Before-and-after page screenshots

************

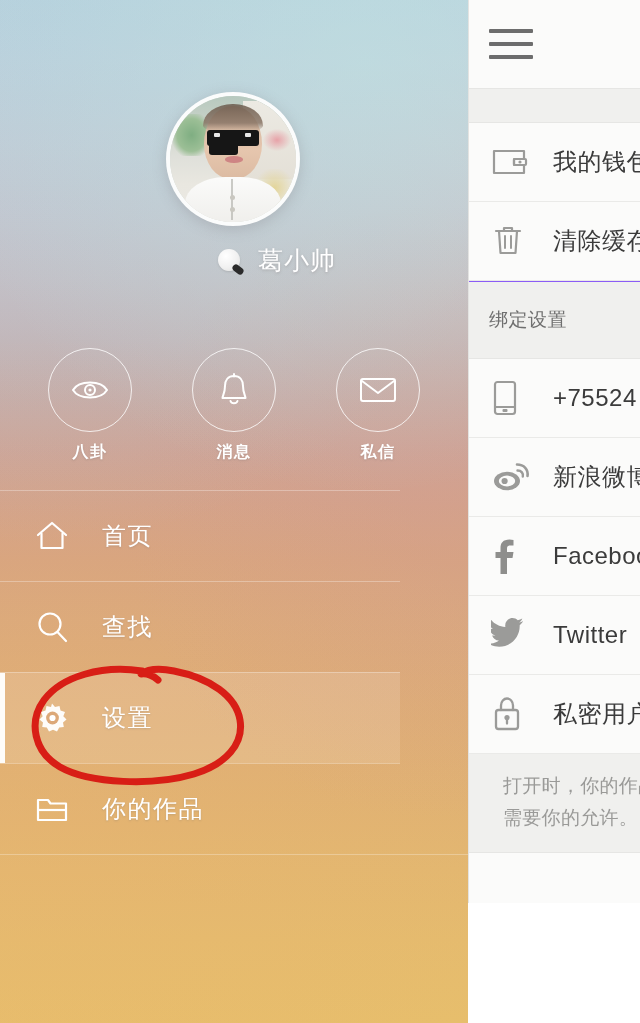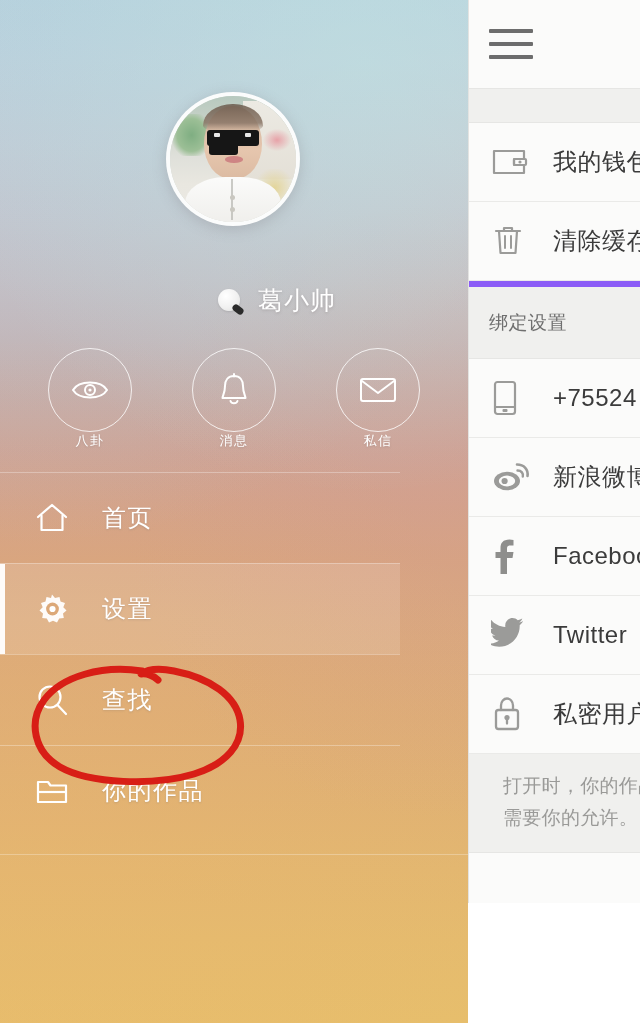--- a/index.html
+++ b/index.html
@@ -185,21 +185,20 @@
   #username-row {
     position: absolute;
     left: 0;
     top: 243px;
     width: 554px;
     height: 34px;
     display: flex;
     align-items: center;
     justify-content: center;
     gap: 18px;
-    margin-top: 40px;
   }
   #verify-badge {
     width: 22px; height: 22px;
     border-radius: 50%;
     background: radial-gradient(circle at 36% 32%, #ffffff 0%, #f1f1f1 55%, #dededc 100%);
     position: relative;
     flex: none;
     box-shadow: 0 1px 2px rgba(110,110,110,0.25);
   }
   #verify-badge::after {
@@ -242,31 +241,33 @@
     width: 84px; height: 84px;
     border-radius: 50%;
     border: 1.5px solid rgba(255,255,255,0.80);
     display: flex;
     align-items: center;
     justify-content: center;
     box-sizing: border-box;
   }
   .qa-circle svg { display: block; }
   .qa-label {
+    margin-top: 10px;
     color: #ffffff;
-    font-size: 13px;
+    font-size: 16px;
     letter-spacing: 1.5px;
     text-shadow: 0 1px 2px rgba(120,110,110,0.3);
+    font-weight: bold;
   }
 
   
   #nav {
     position: absolute;
     left: 0;
-    top: 472px;
+    top: 490px;
     width: 400px;
     font-family: Liberation Serif, serif;
   }
   .nav-row {
     position: relative;
     height: 91px;
     display: flex;
     align-items: center;
     padding-left: 30px;
     box-sizing: border-box;
@@ -350,21 +351,21 @@
   }
   .p-section-spacer {
     height: 33px;
     background: #f0f0ee;
     border-top: 1px solid #e6e6e4;
     border-bottom: 1px solid #e6e6e4;
   }
   .p-section-head {
     height: 78px;
     background: #f0f0ee;
-    border-top: 6px solid #8b5cf6;
+    border-top: 1px solid #8b5cf6;
     border-bottom: 1px solid #e6e6e4;
     display: flex;
     align-items: center;
     padding-left: 20px;
     box-sizing: border-box;
   }
   .p-section-head .sh-text {
     font-size: 19px;
     color: #6f6f6f;
     letter-spacing: .5px;
@@ -481,41 +482,41 @@
       <div class="nav-row">
         <div class="nav-icon">
           <svg width="34" height="32" viewBox="0 0 34 32" fill="none">
             <path d="M3 15 L17 3 L31 15" stroke="#ffffff" stroke-width="2.2" fill="none" stroke-linecap="round" stroke-linejoin="round"></path>
             <path d="M6.5 13.5 L6.5 28 L27.5 28 L27.5 13.5" stroke="#ffffff" stroke-width="2.2" fill="none" stroke-linecap="round" stroke-linejoin="round"></path>
           </svg>
         </div>
         <div class="nav-label">首页</div>
       </div>
 
+      <div class="nav-row">
+        <div class="nav-icon">
+          <svg width="34" height="34" viewBox="0 0 34 34" fill="none">
+            <circle cx="15" cy="14" r="10.5" stroke="#ffffff" stroke-width="2.2" fill="none"></circle>
+            <path d="M22.5 22 L31 31" stroke="#ffffff" stroke-width="2.2" stroke-linecap="round"></path>
+          </svg>
+        </div>
+        <div class="nav-label">查找</div>
+      </div>
+
       <div class="nav-row selected">
         <div class="nav-icon">
           <svg width="34" height="34" viewBox="0 0 34 34" fill="none">
             <path d="M17 2.5 L20 6 L24.5 5 L25.5 9.5 L30 11 L28.3 15.2 L31.5 18.5 L28 21.5
                      L28.8 26 L24.2 26.5 L22 30.5 L18 28.8 L14 30.5 L11.8 26.5 L7.2 26
                      L8 21.5 L4.5 18.5 L7.7 15.2 L6 11 L10.5 9.5 L11.5 5 L16 6 Z" fill="#ffffff" opacity="0.95"></path>
             <circle cx="17.5" cy="17" r="6.4" fill="#dca878"></circle>
             <circle cx="17.5" cy="17" r="3.1" fill="#ffffff"></circle>
           </svg>
         </div>
         <div class="nav-label">设置</div>
-      </div>
-
-      <div class="nav-row">
-        <div class="nav-icon">
-          <svg width="34" height="34" viewBox="0 0 34 34" fill="none">
-            <circle cx="15" cy="14" r="10.5" stroke="#ffffff" stroke-width="2.2" fill="none"></circle>
-            <path d="M22.5 22 L31 31" stroke="#ffffff" stroke-width="2.2" stroke-linecap="round"></path>
-          </svg>
-        </div>
-        <div class="nav-label">查找</div>
       </div>
 
       <div class="nav-row">
         <div class="nav-icon">
           <svg width="34" height="30" viewBox="0 0 34 30" fill="none">
             <path d="M3 6 L13 6 L15.5 9.5 L31 9.5 L31 26 L3 26 Z" stroke="#ffffff" stroke-width="2.2" fill="none" stroke-linejoin="round"></path>
             <path d="M3 16 L31 16" stroke="#ffffff" stroke-width="2.2"></path>
           </svg>
         </div>
         <div class="nav-label">你的作品</div>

************

Only a number is wanted here: the tally of lines in the entries that include the word "left".

4